Lin e Wilcove começaram com uma definição de mercados úmidos, que vendem produtos perecíveis voltados para o consumidor em um ambiente não-supermercado. Esses mercados receberam o nome de seus pisos frequentemente molhados, resultado de lavagens regulares para manter as barracas de comida limpas e do gelo derretido para manter os alimentos frescos. Os mercados de vida selvagem, por outro lado, vendem animais selvagens não domesticados e os mercados de animais vivos vendem animais vivos. O Mercado Atacadista de Frutos do Mar de Huanan, considerado uma possível fonte da pandemia COVID-19, era um mercado úmido, um mercado de animais vivos e um mercado de vida selvagem, tudo em um.

Para ajudar os formuladores de políticas a distinguir mercados relativamente benignos de perigosos, Bing e seus colegas analisaram os diferentes tipos de mercado, como funcionam e o risco que representam para as pessoas e a vida selvagem. Em seguida, desenvolveram uma estrutura única que identifica os principais riscos associados a esses mercados, incluindo tamanho e limpeza, se eles vendem animais com alto risco de doença e a presença de animais vivos, entre outros fatores.

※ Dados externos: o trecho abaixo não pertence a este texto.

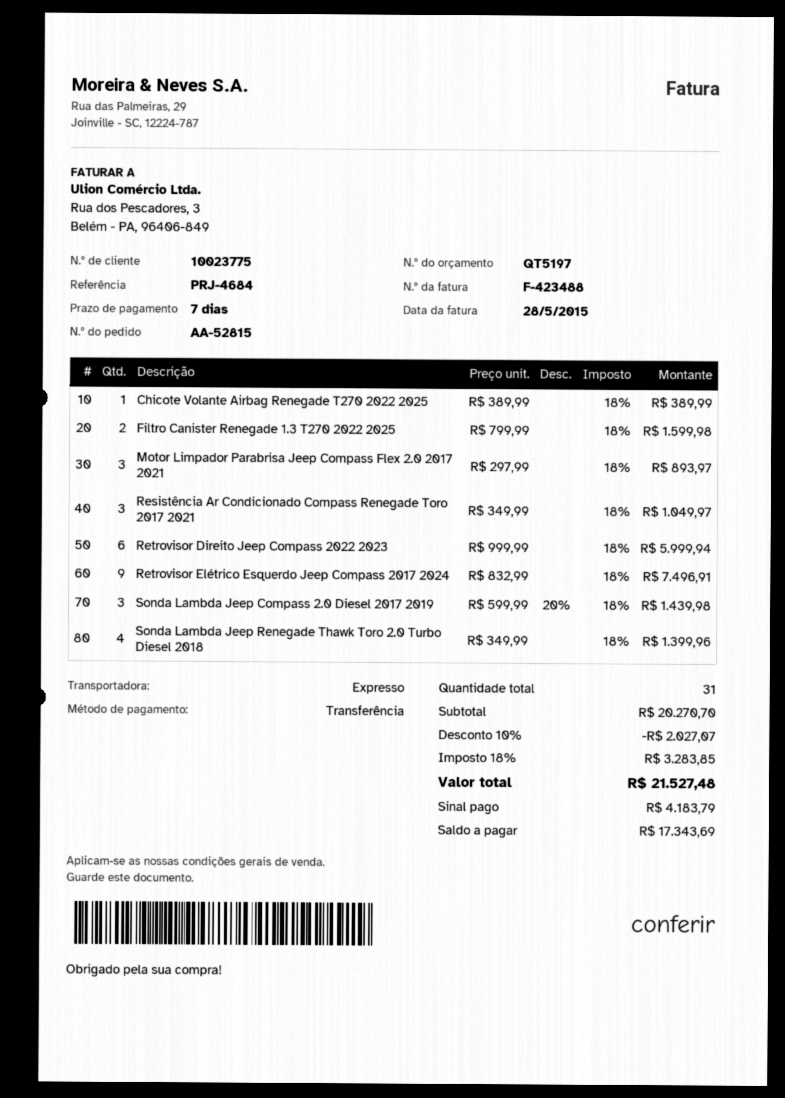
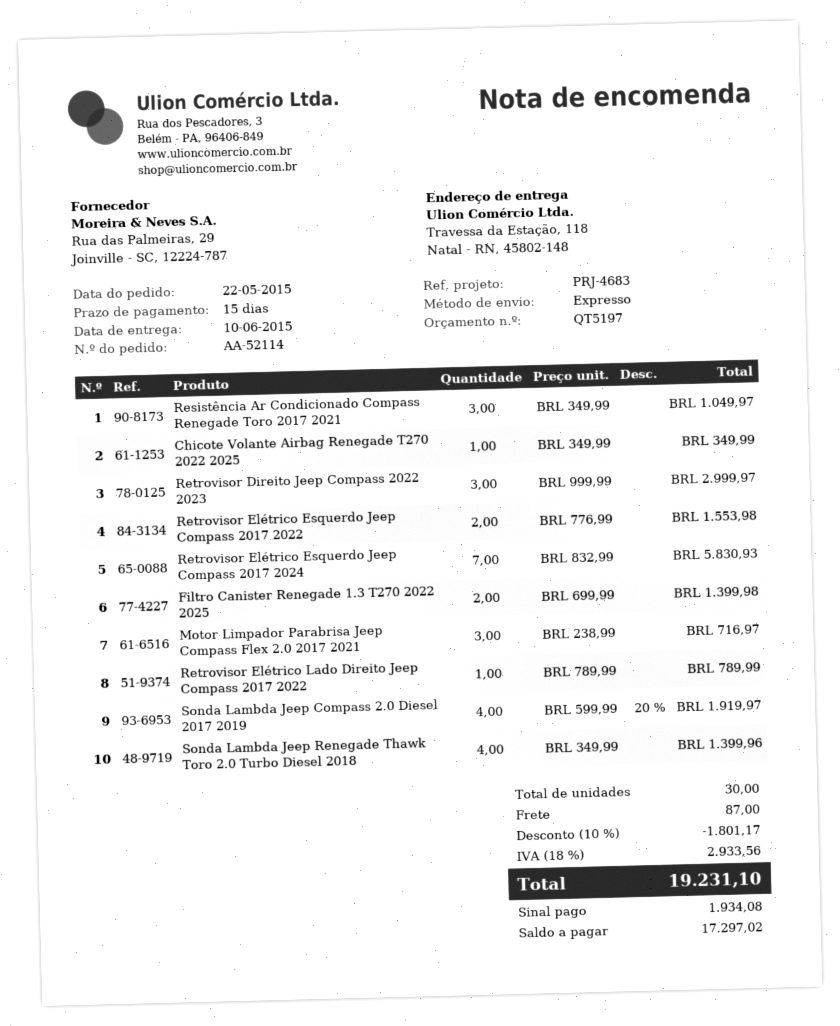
order number: AA-52815 -> AA-52114
payment terms: 7 days -> 15 days
reference: PRJ-4684 -> PRJ-4683
Chicote Volante Airbag Renegade T270 2022 2025: 1 x 389.99 = 389.99 -> 1 x 349.99 = 349.99
Filtro Canister Renegade 1.3 T270 2022 2025: 2 x 799.99 = 1599.98 -> 2 x 699.99 = 1399.98
Motor Limpador Parabrisa Jeep Compass Flex 2.0 2017 2021: 3 x 297.99 = 893.97 -> 3 x 238.99 = 716.97
Retrovisor Direito Jeep Compass 2022 2023: 6 x 999.99 = 5999.94 -> 3 x 999.99 = 2999.97
Retrovisor Elétrico Esquerdo Jeep Compass 2017 2024: 9 x 832.99 = 7496.91 -> 7 x 832.99 = 5830.93
Sonda Lambda Jeep Compass 2.0 Diesel 2017 2019: 3 x 599.99 - 20% = 1439.98 -> 4 x 599.99 - 20% = 1919.97
Retrovisor Elétrico Esquerdo Jeep Compass 2017 2022: none -> 2 x 776.99 = 1553.98
Retrovisor Elétrico Lado Direito Jeep Compass 2017 2022: none -> 1 x 789.99 = 789.99
total quantity: 31 -> 30
discount: 10% = 2027.07 -> 10% = 1801.17
shipping: none -> 87.00
tax: 18% = 3283.85 -> 18% = 2933.56
total: 21527.48 -> 19231.10
deposit: 4183.79 -> 1934.08
balance: 17343.69 -> 17297.02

Para o artigo, Lin e Wilcove valeram-se de literatura médica e revisada por pares nos mercados de julho a dezembro de 2020. Eles avaliaram seis riscos específicos que os mercados informais podem representar para a saúde humana: a venda de animais com alto risco de doenças; a presença de animais vivos; condições de higiene; Tamanho do mercado; densidade animal e mistura entre espécies; e a extensão e escala das cadeias de abastecimento de animais. Eles também identificaram fatores que representam riscos para a biodiversidade, incluindo a venda de espécies ameaçadas e em declínio da vida selvagem.

Eles relatam que vários mercados de alimentos úmidos em todo o mundo vendem apenas animais domésticos processados, como aves. Isso inclui todos os mercados em Cingapura e Taiwan, e mercados de produtores nos Estados Unidos. Um número menor de mercados vende animais domésticos vivos. Poucos ainda vendem animais silvestres, vivos ou mortos, junto com gado ou carne de animais domésticos.

Ao comparar tudo isso, os mercados que vendem animais vivos apresentam os maiores riscos para a saúde humana e a biodiversidade, especialmente se vendem animais selvagens vivos, que estão ligados a doenças infecciosas emergentes. Esses são os mercados que os formuladores de políticas devem visar ao tentar mitigar futuros surtos de doenças infecciosas, relatam os pesquisadores.

“Tendo crescido na área metropolitana da Indonésia e em meio à agitação do centro de Taiwan, eu sabia por experiência que os mercados úmidos diferiam dramaticamente em composição e constituição”, disse Lin, “e uma boa política deve ser baseada em uma compreensão clara, mas diferenciada de diferentes tipos dos mercados e seus riscos associados e variáveis. Acreditamos que políticas direcionadas e ajustadas ao risco para mitigar riscos de mercado mais elevados são preferíveis a mudanças radicais, mas ineficazes no curto prazo. “

Os pesquisadores enfatizam que esses mercados por si só não são os únicos responsáveis ​​por pandemias globais. Em vez disso, eles representam um nó do potencial de transmissão zoonótica ao longo da cadeia de abastecimento global do comércio de vida selvagem. Eles esperam que pesquisas futuras continuem a quantificar os fatores de risco representados por esses mercados para que os tomadores de decisão possam proteger melhor a saúde humana e a biodiversidade.

O documento, “Uma melhor classificação dos mercados úmidos é fundamental para salvaguardar a saúde humana e a biodiversidade”, foi publicado em 10 de junho em Lancet’s Planetary Health. Outros co-autores incluem Madeleine L. Dietrich ’20 e Rebecca A. Senior, uma pós-doutoranda associada em Princeton SPIA.

Os pesquisadores citam a High Meadows Foundation por apoiar o trabalho de Lin, Senior e Wilcove; e o World Wildlife Fund por apoiar alguns dos trabalhos de pesquisa de Dietrich.